[Opening Provided data section]

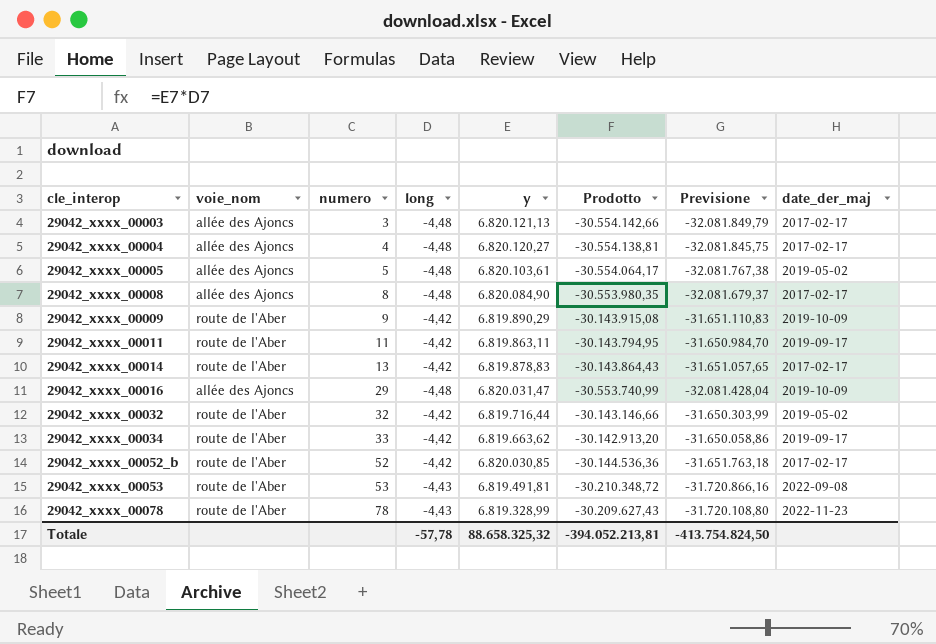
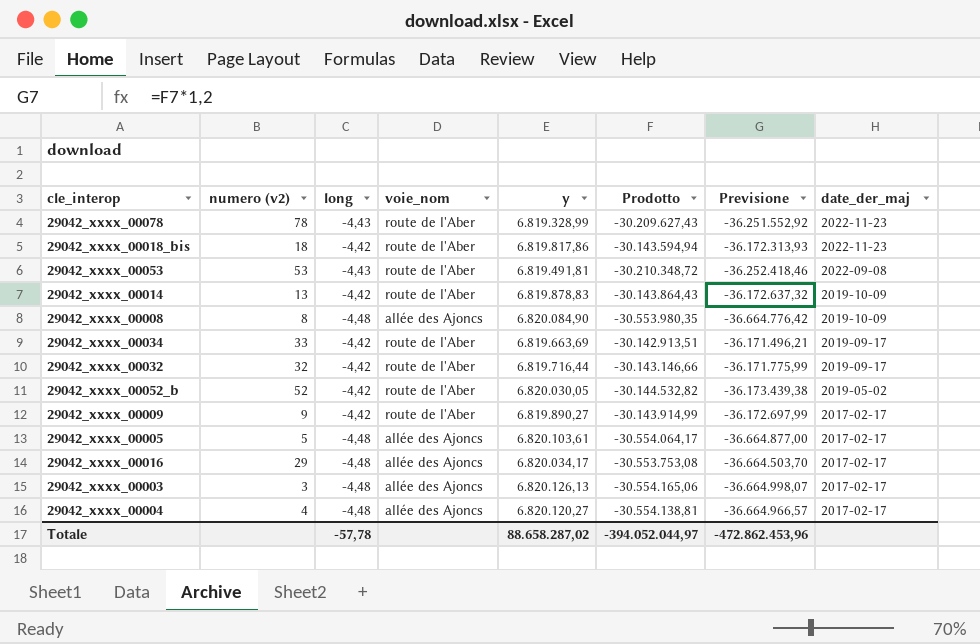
row order: cle_interop ascending -> date_der_maj descending
column name: numero -> numero (v2)
column voie_nom | position: 2 -> 4
column Previsione | formula: [Prodotto] * 1,05 -> [Prodotto] * 1,2
row 29042_xxxx_00011: route de l'Aber | 11 | -4,42 | 6.819.863,11 | -30.143.794,95 | -31.650.984,70 | 2019-09-17 -> none
row 29042_xxxx_00018_bis: none -> 18 | -4,42 | route de l'Aber | 6.819.817,86 | -30.143.594,94 | -36.172.313,93 | 2022-11-23
29042_xxxx_00014 | date_der_maj: 2017-02-17 -> 2019-10-09
29042_xxxx_00008 | date_der_maj: 2017-02-17 -> 2019-10-09
29042_xxxx_00034 | y: 6.819.663,62 -> 6.819.663,69
29042_xxxx_00034 | Prodotto: -30.142.913,20 -> -30.142.913,51
29042_xxxx_00032 | date_der_maj: 2019-05-02 -> 2019-09-17
29042_xxxx_00052_b | y: 6.820.030,85 -> 6.820.030,05
29042_xxxx_00052_b | Prodotto: -30.144.536,36 -> -30.144.532,82
29042_xxxx_00052_b | date_der_maj: 2017-02-17 -> 2019-05-02
29042_xxxx_00009 | y: 6.819.890,29 -> 6.819.890,27
29042_xxxx_00009 | Prodotto: -30.143.915,08 -> -30.143.914,99
29042_xxxx_00009 | date_der_maj: 2019-10-09 -> 2017-02-17
29042_xxxx_00005 | date_der_maj: 2019-05-02 -> 2017-02-17
29042_xxxx_00016 | y: 6.820.031,47 -> 6.820.034,17
29042_xxxx_00016 | Prodotto: -30.553.740,99 -> -30.553.753,08
29042_xxxx_00016 | date_der_maj: 2019-10-09 -> 2017-02-17
29042_xxxx_00003 | y: 6.820.121,13 -> 6.820.126,13
29042_xxxx_00003 | Prodotto: -30.554.142,66 -> -30.554.165,06
Totale | y: 88.658.325,32 -> 88.658.287,02
Totale | Prodotto: -394.052.213,81 -> -394.052.044,97
Totale | Previsione: -413.754.824,50 -> -472.862.453,96

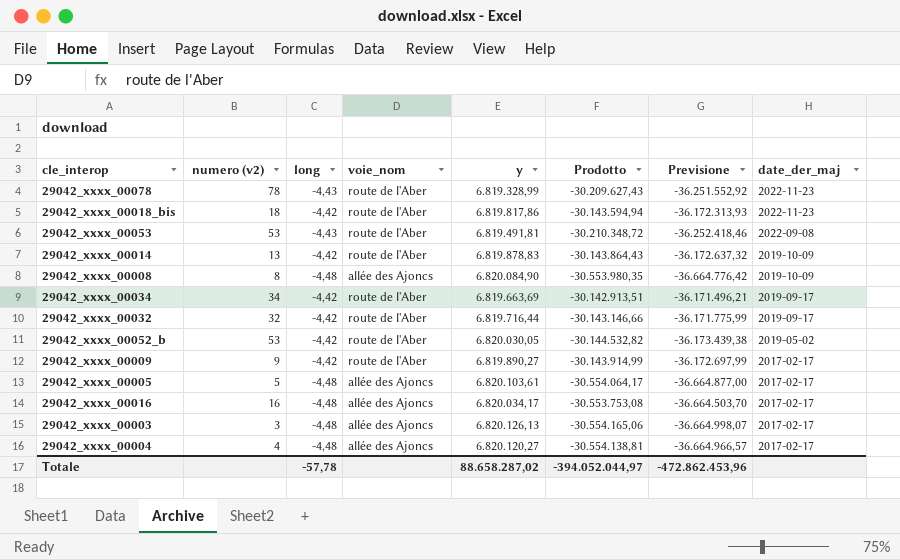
29042_xxxx_00034 | numero (v2): 33 -> 34
29042_xxxx_00052_b | numero (v2): 52 -> 53
29042_xxxx_00016 | numero (v2): 29 -> 16

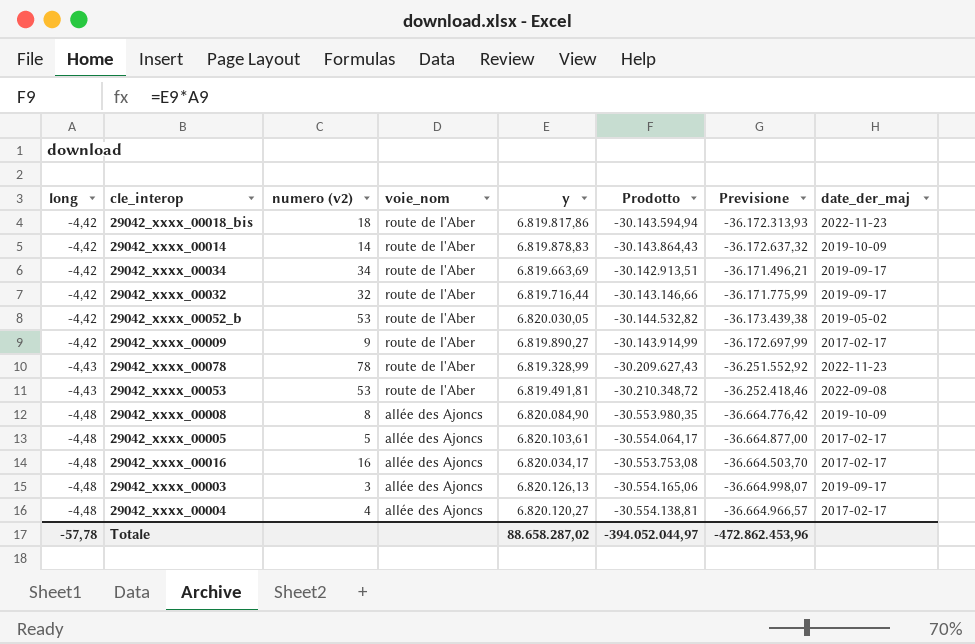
row order: date_der_maj descending -> long descending
column long | position: 3 -> 1
29042_xxxx_00014 | numero (v2): 13 -> 14
29042_xxxx_00003 | date_der_maj: 2017-02-17 -> 2019-09-17

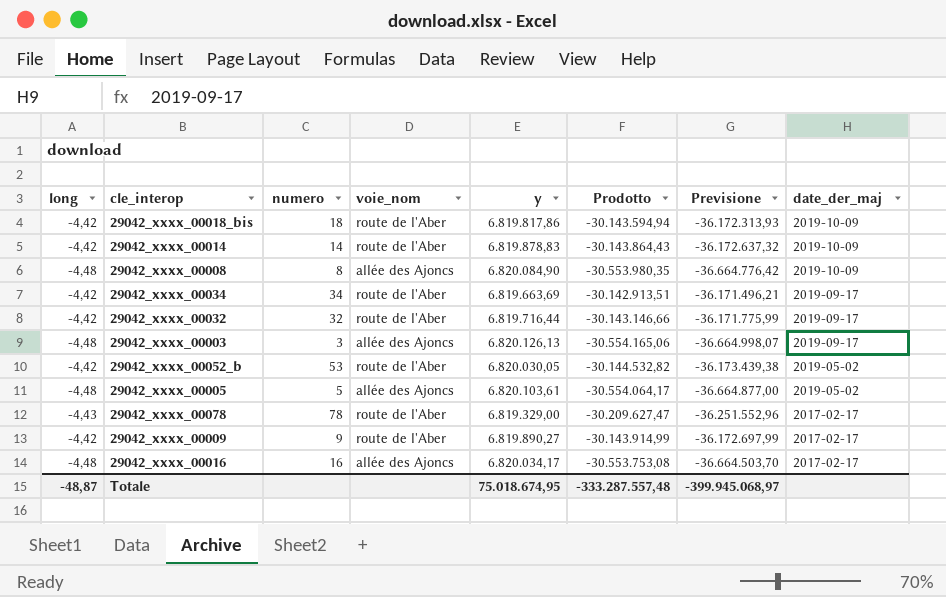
row order: long descending -> date_der_maj descending
column name: numero (v2) -> numero
row 29042_xxxx_00053: -4,43 | 53 | route de l'Aber | 6.819.491,81 | -30.210.348,72 | -36.252.418,46 | 2022-09-08 -> none
row 29042_xxxx_00004: -4,48 | 4 | allée des Ajoncs | 6.820.120,27 | -30.554.138,81 | -36.664.966,57 | 2017-02-17 -> none
29042_xxxx_00018_bis | date_der_maj: 2022-11-23 -> 2019-10-09
29042_xxxx_00005 | date_der_maj: 2017-02-17 -> 2019-05-02
29042_xxxx_00078 | y: 6.819.328,99 -> 6.819.329,00
29042_xxxx_00078 | Prodotto: -30.209.627,43 -> -30.209.627,47
29042_xxxx_00078 | Previsione: -36.251.552,92 -> -36.251.552,96
29042_xxxx_00078 | date_der_maj: 2022-11-23 -> 2017-02-17
Totale | long: -57,78 -> -48,87
Totale | y: 88.658.287,02 -> 75.018.674,95
Totale | Prodotto: -394.052.044,97 -> -333.287.557,48
Totale | Previsione: -472.862.453,96 -> -399.945.068,97

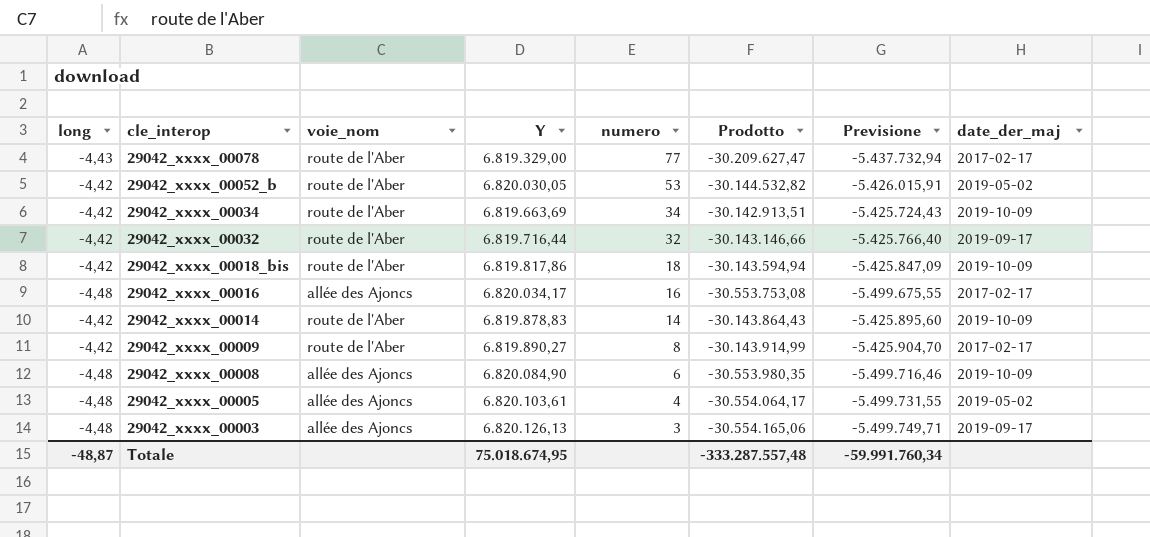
row order: date_der_maj descending -> cle_interop descending
column name: y -> Y
column numero | position: 3 -> 5
column Previsione | formula: [Prodotto] * 1,2 -> [Prodotto] * 0,18
29042_xxxx_00078 | numero: 78 -> 77
29042_xxxx_00034 | date_der_maj: 2019-09-17 -> 2019-10-09
29042_xxxx_00009 | numero: 9 -> 8
29042_xxxx_00008 | numero: 8 -> 6
29042_xxxx_00005 | numero: 5 -> 4
Totale | Previsione: -399.945.068,97 -> -59.991.760,34

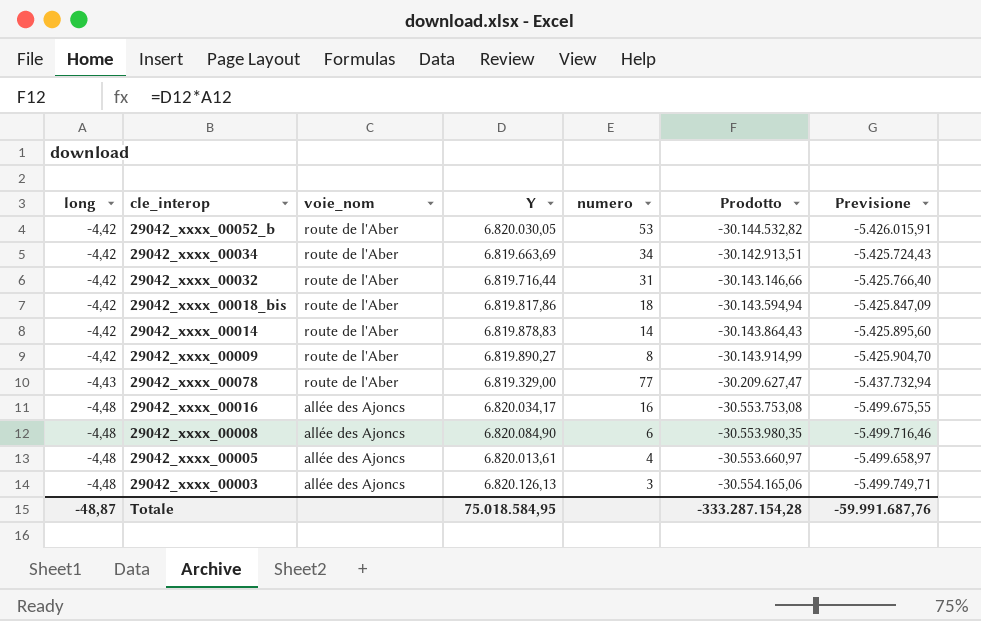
row order: cle_interop descending -> long descending
column date_der_maj | position: 8 -> none
29042_xxxx_00032 | numero: 32 -> 31
29042_xxxx_00005 | Y: 6.820.103,61 -> 6.820.013,61
29042_xxxx_00005 | Prodotto: -30.554.064,17 -> -30.553.660,97
29042_xxxx_00005 | Previsione: -5.499.731,55 -> -5.499.658,97
Totale | Y: 75.018.674,95 -> 75.018.584,95
Totale | Prodotto: -333.287.557,48 -> -333.287.154,28
Totale | Previsione: -59.991.760,34 -> -59.991.687,76

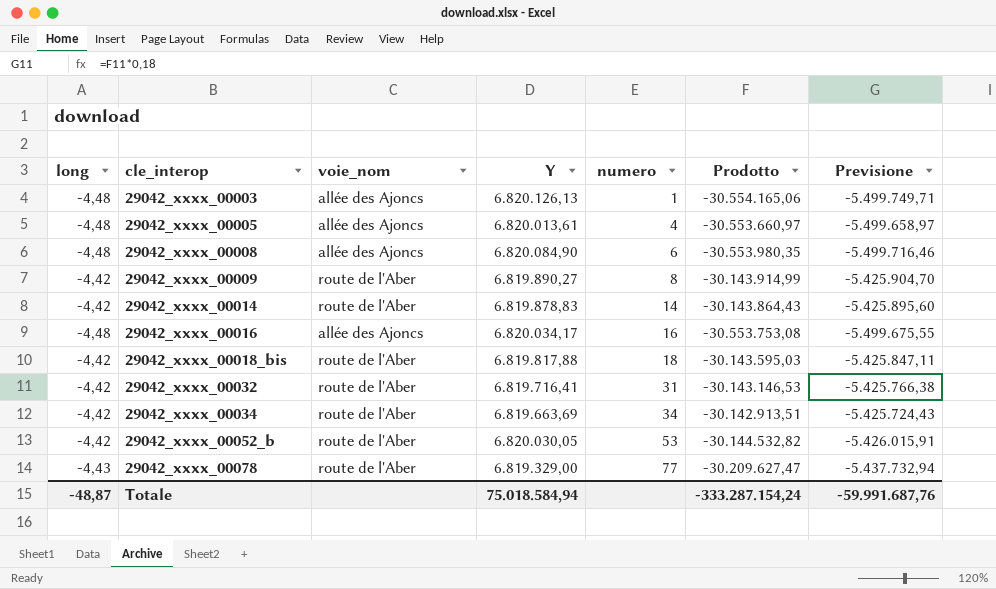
row order: long descending -> cle_interop ascending
29042_xxxx_00003 | numero: 3 -> 1
29042_xxxx_00018_bis | Y: 6.819.817,86 -> 6.819.817,88
29042_xxxx_00018_bis | Prodotto: -30.143.594,94 -> -30.143.595,03
29042_xxxx_00018_bis | Previsione: -5.425.847,09 -> -5.425.847,11
29042_xxxx_00032 | Y: 6.819.716,44 -> 6.819.716,41
29042_xxxx_00032 | Prodotto: -30.143.146,66 -> -30.143.146,53
29042_xxxx_00032 | Previsione: -5.425.766,40 -> -5.425.766,38
Totale | Y: 75.018.584,95 -> 75.018.584,94
Totale | Prodotto: -333.287.154,28 -> -333.287.154,24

[Closing Provided data section]

• Problem to work on
Provide the number of lines in these entries that hold the word "Previsione", without any accompanying text.

• Exercise output
10